Task objective:
Show every line below where "checkbox" can be found.

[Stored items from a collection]

******

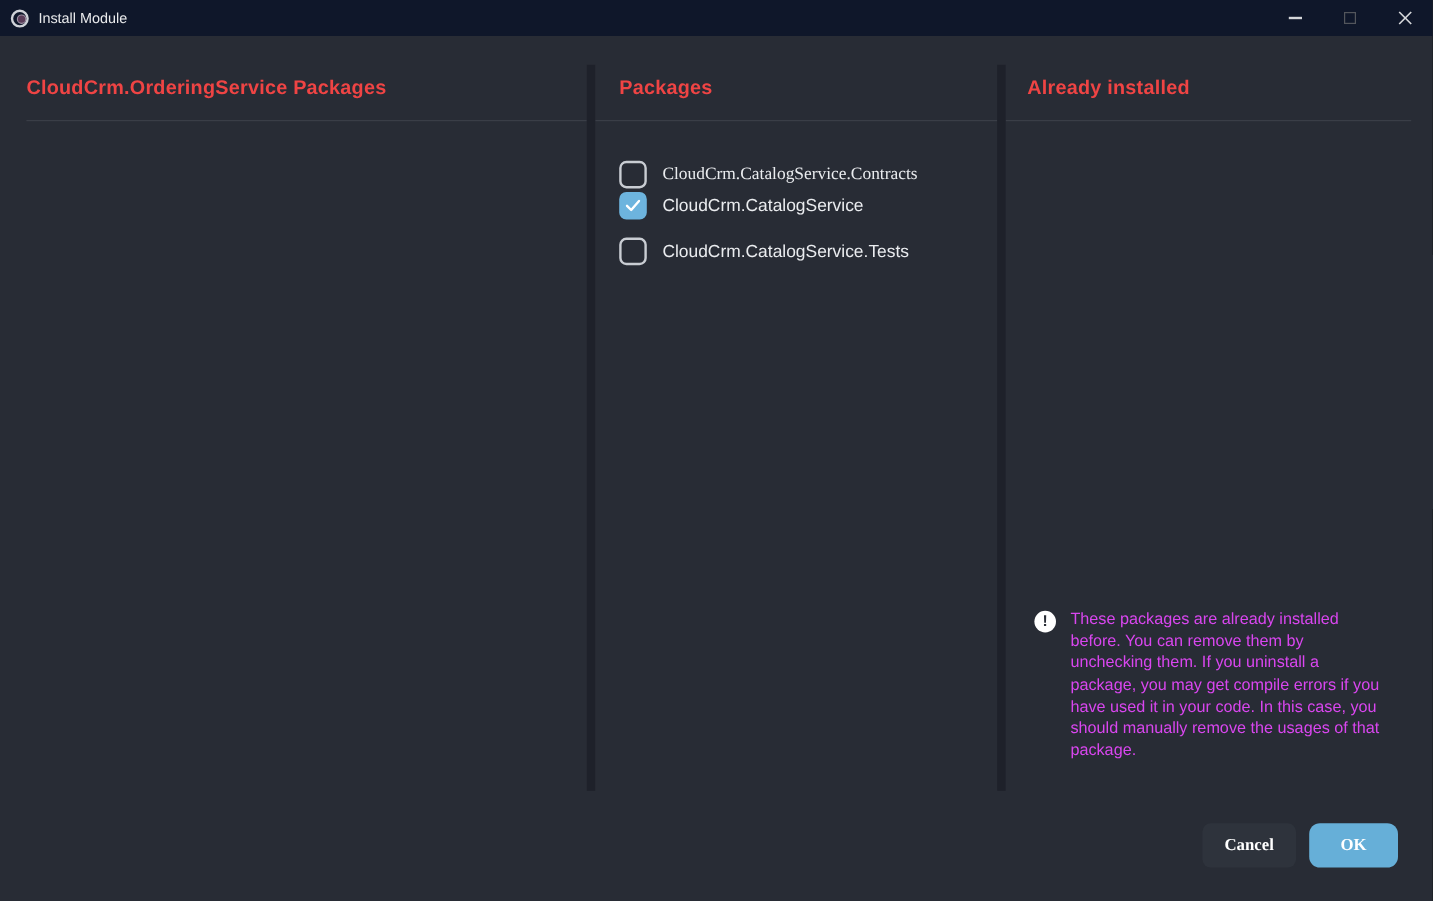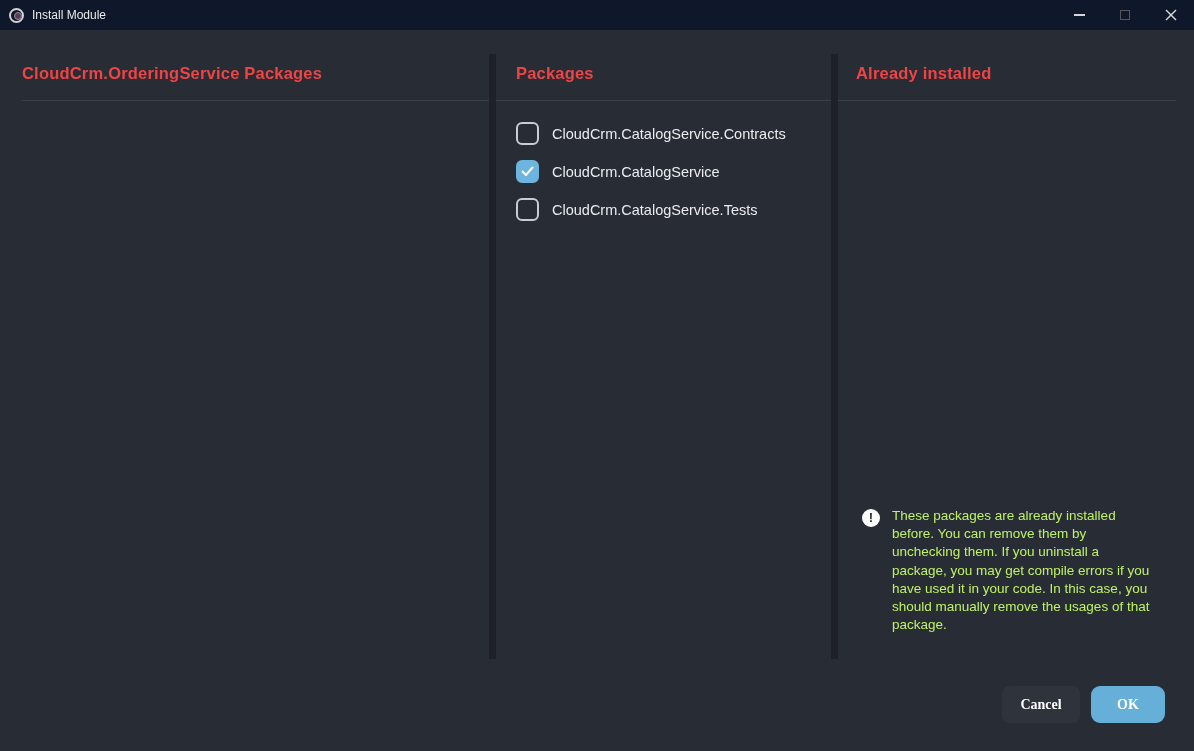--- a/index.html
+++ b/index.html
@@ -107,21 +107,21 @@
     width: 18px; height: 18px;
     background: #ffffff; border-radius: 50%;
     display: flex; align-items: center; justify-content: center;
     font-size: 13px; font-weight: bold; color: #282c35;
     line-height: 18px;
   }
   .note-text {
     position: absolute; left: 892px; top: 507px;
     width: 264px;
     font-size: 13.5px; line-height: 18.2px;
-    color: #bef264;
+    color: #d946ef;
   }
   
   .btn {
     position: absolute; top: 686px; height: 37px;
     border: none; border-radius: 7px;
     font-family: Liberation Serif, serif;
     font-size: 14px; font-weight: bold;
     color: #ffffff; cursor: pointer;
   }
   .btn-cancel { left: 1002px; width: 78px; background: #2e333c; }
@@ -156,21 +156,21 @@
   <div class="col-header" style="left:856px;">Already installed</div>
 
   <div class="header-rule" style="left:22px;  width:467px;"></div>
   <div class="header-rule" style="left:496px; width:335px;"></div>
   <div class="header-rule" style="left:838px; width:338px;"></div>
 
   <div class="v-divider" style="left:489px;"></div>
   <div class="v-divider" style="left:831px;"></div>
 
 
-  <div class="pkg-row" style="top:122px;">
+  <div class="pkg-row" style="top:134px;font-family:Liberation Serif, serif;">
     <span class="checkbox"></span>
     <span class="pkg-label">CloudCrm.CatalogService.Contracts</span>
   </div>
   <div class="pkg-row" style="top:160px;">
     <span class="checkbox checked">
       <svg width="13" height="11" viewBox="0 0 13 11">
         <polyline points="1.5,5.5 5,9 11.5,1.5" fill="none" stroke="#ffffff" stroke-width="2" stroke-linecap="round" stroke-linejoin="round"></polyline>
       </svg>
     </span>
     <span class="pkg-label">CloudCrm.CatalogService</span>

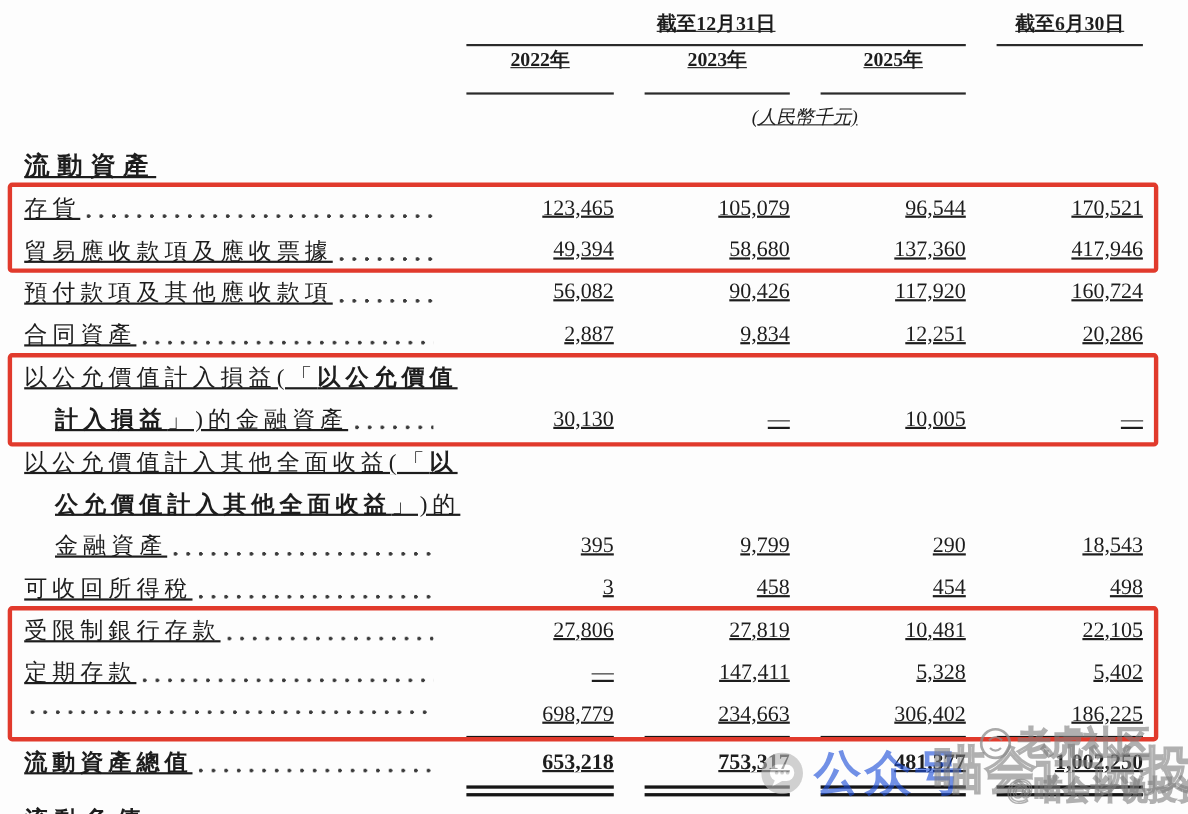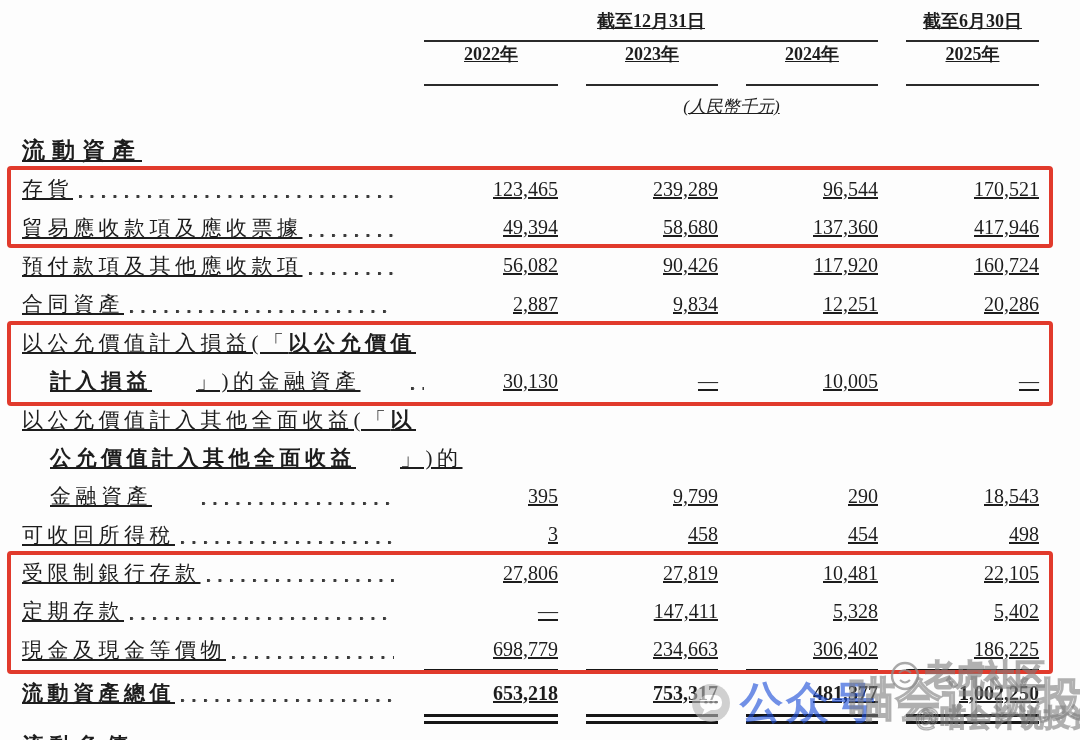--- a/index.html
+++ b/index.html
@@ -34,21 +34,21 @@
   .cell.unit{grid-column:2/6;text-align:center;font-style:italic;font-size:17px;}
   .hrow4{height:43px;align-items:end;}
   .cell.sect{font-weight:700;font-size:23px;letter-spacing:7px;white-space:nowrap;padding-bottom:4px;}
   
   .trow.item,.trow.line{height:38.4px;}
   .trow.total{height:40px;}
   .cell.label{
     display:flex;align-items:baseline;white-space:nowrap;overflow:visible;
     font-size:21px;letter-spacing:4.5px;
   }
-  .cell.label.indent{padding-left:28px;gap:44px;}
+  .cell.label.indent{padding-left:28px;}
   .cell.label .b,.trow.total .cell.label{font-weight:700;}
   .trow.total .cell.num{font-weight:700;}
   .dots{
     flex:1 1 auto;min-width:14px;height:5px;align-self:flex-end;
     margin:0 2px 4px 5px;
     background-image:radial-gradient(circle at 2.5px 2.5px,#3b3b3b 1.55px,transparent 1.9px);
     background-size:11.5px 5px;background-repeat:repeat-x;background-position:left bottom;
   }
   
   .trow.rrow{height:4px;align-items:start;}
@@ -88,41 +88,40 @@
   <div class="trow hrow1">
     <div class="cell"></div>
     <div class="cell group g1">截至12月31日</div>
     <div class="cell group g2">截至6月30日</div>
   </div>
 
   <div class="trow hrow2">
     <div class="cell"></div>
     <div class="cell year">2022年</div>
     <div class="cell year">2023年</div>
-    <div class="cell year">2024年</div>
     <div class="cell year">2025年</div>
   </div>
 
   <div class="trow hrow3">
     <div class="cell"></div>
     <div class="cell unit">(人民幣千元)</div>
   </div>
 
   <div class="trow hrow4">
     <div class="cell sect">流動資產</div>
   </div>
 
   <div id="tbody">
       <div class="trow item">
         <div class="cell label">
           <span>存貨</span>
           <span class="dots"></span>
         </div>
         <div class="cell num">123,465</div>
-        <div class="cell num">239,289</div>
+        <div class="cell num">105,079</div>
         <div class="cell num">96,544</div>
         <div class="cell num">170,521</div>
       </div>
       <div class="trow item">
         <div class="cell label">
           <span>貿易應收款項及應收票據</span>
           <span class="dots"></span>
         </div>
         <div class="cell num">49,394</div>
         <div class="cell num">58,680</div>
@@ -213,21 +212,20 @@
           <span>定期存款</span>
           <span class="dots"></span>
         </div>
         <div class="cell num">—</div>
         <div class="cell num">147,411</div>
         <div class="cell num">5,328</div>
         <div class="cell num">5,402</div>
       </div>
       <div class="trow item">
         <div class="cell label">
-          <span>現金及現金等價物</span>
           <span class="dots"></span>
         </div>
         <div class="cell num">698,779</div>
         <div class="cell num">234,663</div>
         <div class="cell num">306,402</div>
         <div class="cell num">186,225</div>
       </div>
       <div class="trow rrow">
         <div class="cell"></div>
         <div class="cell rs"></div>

******

Answer below:
     <span class="checkbox"></span>
     <span class="checkbox checked">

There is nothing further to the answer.